The instruction is in the body of this prompt, Linda.
That’s me, your friendly neighborhood poetic pyre starter! Thanks, Linda!
Walt, such a lovely, sad ending. Marie, that sonnet is pure autumn gold.
If I understand correctly, my poems are supposed to have seed lines or phrases from the poem I posted on 4 October in response to the Bloomings post of 30 September (How Have the Mighty Fallen). Accordingly, I used “orange and yellow” from that poem in the offering below:
that passions start with fires
comprising orange and yellow
Love this, William. Embers are like hope in ashes.
I understood, maybe incorrectly, that we use a line from the first poem in the second, a line from the second in the third…as a chain. Maybe we have the option of either approach. (Our good taskmasters are not so rigid, thank goodness.)
Great incorporation of the line, Bill. Not all lines come from that poem. Today’s poem culls a line (or phrase) from YESTERDAY’S poem, and so forth. And As I said, no points off if you forget or find it too taxing. The key , as it has always been here, is about the process. If you write a draft of a poem, you (and we) have done our “jobs” (“Jobs” in quotation mark because if you love what you do, you’ll never “work” a day in your life.) We all seem to be enjoying ourselves.

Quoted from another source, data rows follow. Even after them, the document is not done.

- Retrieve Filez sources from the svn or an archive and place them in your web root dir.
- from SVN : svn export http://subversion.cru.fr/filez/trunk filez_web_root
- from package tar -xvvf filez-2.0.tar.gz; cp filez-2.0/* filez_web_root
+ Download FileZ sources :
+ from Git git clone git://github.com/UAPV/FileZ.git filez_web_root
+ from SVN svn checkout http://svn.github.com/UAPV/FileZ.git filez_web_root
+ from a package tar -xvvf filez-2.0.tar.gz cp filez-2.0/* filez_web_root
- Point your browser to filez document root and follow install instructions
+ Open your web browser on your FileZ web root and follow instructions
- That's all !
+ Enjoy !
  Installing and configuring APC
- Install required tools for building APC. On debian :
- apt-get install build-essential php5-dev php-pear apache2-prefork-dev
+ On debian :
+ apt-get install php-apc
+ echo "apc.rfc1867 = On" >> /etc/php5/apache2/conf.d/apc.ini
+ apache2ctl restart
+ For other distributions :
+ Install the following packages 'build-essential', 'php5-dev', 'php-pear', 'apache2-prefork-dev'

Thanks, Walt and Damon. I did misunderstand. If I had understood correctly I would not have used Crapsey cinquains, I guess; it’s hard to use whole lines from point to point with that form. I will try to fit into the intention, though, as it should be fun. I agree that the point is to enjoy the process of creating poems, but the challenge should be fascinating.

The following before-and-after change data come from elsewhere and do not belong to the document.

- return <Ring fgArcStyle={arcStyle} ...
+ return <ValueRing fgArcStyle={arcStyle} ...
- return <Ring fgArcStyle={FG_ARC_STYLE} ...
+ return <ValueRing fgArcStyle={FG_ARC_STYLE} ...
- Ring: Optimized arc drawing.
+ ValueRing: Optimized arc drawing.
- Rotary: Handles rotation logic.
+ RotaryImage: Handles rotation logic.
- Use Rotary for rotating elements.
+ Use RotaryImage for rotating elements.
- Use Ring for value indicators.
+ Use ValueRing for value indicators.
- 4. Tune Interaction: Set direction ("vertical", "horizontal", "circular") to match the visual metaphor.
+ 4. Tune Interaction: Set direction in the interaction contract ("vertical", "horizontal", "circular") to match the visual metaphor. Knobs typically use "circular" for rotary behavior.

you could use phrases or fragments of lines to achieve that goal William. That goes for every one. Just some link back that touches you original thought
Well, glad you cleared that one up. New try on Thursday.
Lovely question! Nicely done.
Marie, your sonnet catches my eye and fits my sentiments exactly. I’m guessing you live in northern Ohio, where the cold comes first. Thanks for this piece.

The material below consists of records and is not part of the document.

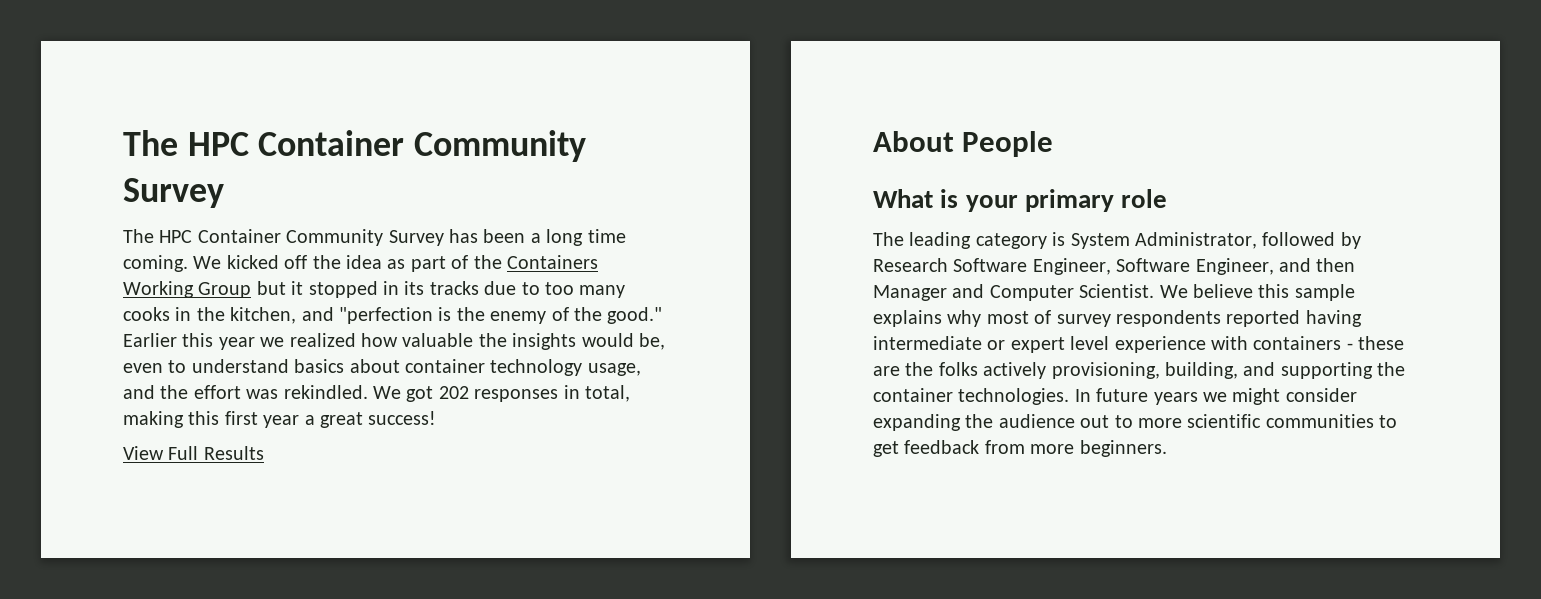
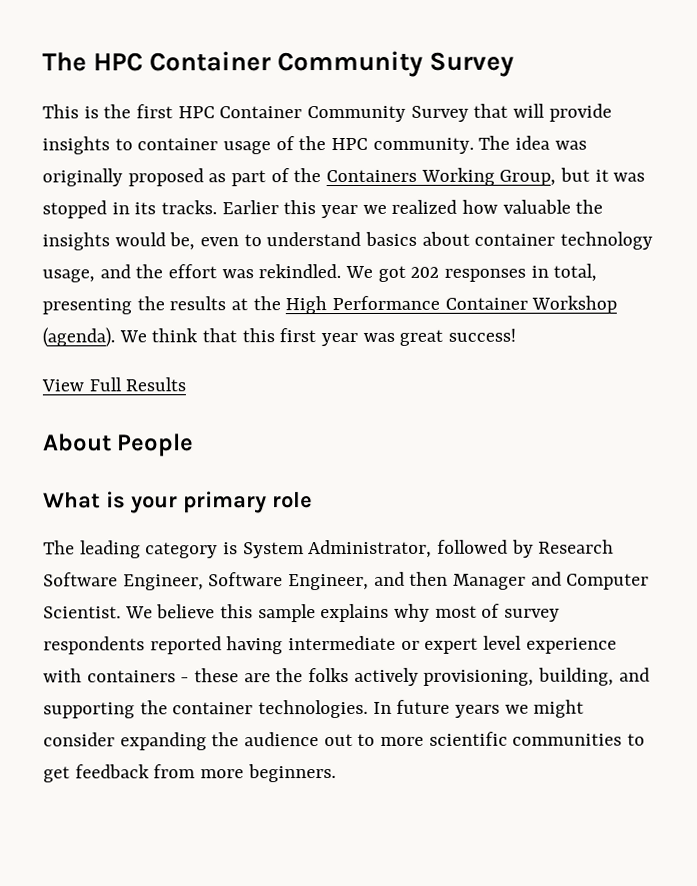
- The HPC Container Community Survey has been a long time coming. We kicked off the idea as part of the Containers Working Group but it stopped in its tracks due to too many cooks in the kitchen, and "perfection is the enemy of the good."
+ This is the first HPC Container Community Survey that will provide insights to container usage of the HPC community. The idea was originally proposed as part of the Containers Working Group, but it was stopped in its tracks.
- We got 202 responses in total, making this first year a great success!
+ We got 202 responses in total, presenting the results at the High Performance Container Workshop (agenda). We think that this first year was great success!

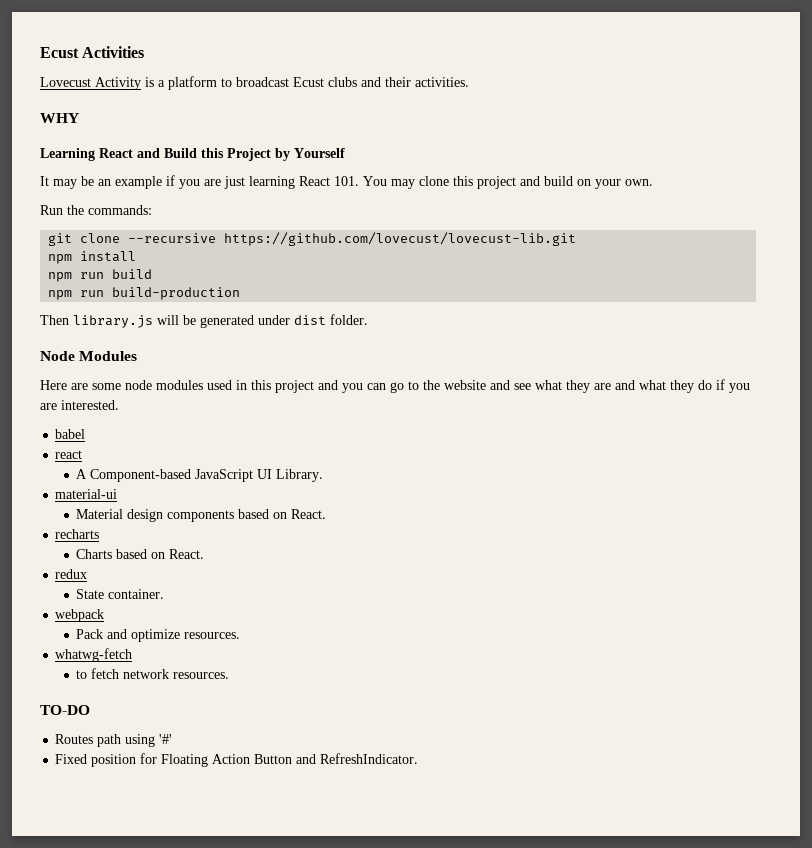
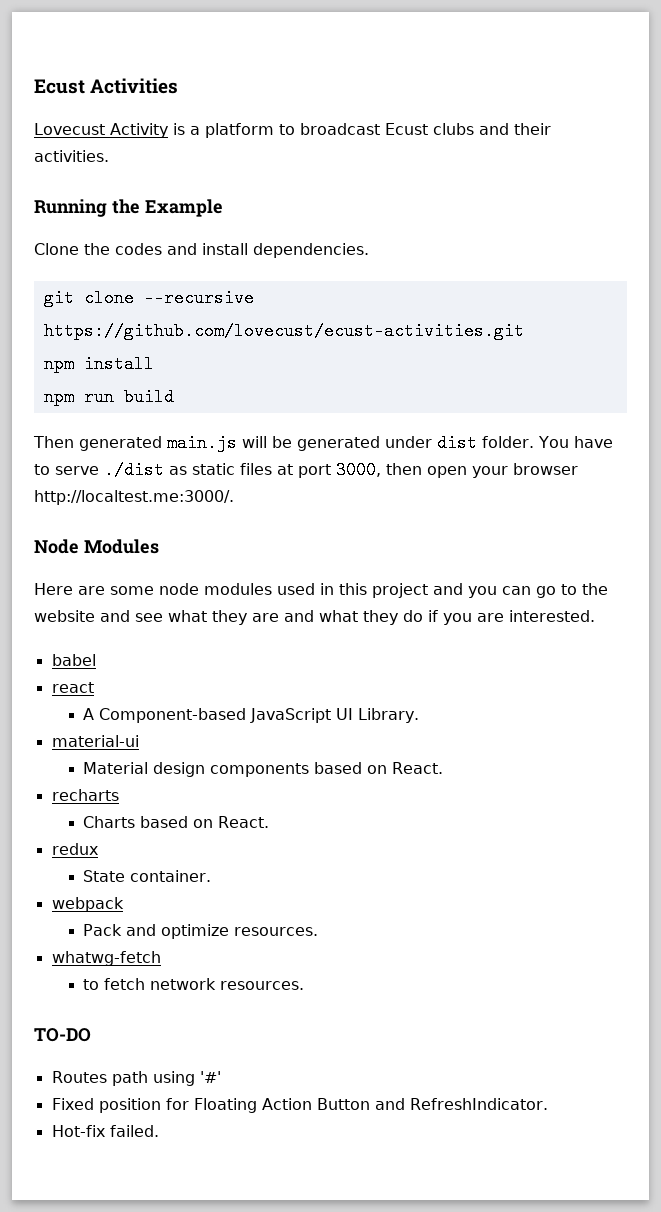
- WHY
- Learning React and Build this Project by Yourself
- It may be an example if you are just learning React 101. You may clone this project and build on your own.
- Run the commands:
+ Running the Example
+ Clone the codes and install dependencies.
- git clone --recursive https://github.com/lovecust/lovecust-lib.git
+ git clone --recursive https://github.com/lovecust/ecust-activities.git
- npm run build-production
- Then library.js will be generated under dist folder.
+ Then generated main.js will be generated under dist folder. You have to serve ./dist as static files at port 3000, then open your browser http://localtest.me:3000/.
+ Hot-fix failed.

Marie and I had (still have) a blog together called, “Across the Lake, Eerily”. You know where Buffalo sits in relation to Lake Erie. Marie’s Toledo (Maumee) is at the extreme opposite point of the lake from me. So if that’s Northern then…
I’ve been in various parts of Ohio, and the southern part, around Dayton and Cincinnati, feels a lot different than the part around Cleveland. Never been to Toledo, though.
Yes. I was born in Columbus (GO BUCKS!), raised mostly on the eastern side of the state, spent my high school years in Florida, and have lived nearly my entire adult life in Northwest Ohio. We are right by the Michigan border.
Ooh! You said the “M” word!
I know! I know! I haven’t slept a wink since! 😀
Walt, I love the way your poem builds “from the first smiled hello.” So much vitality. Wonderful.
Thanks, Wills. Finding my vitality one day at a time.
Marie, oh how I want to slide through Ohio again now, in the FALL! Only visited once on a drive thru to Syracuse. Amazing country, will have to return. Fall is here now as well it seems, our cold front has seemingly stuck.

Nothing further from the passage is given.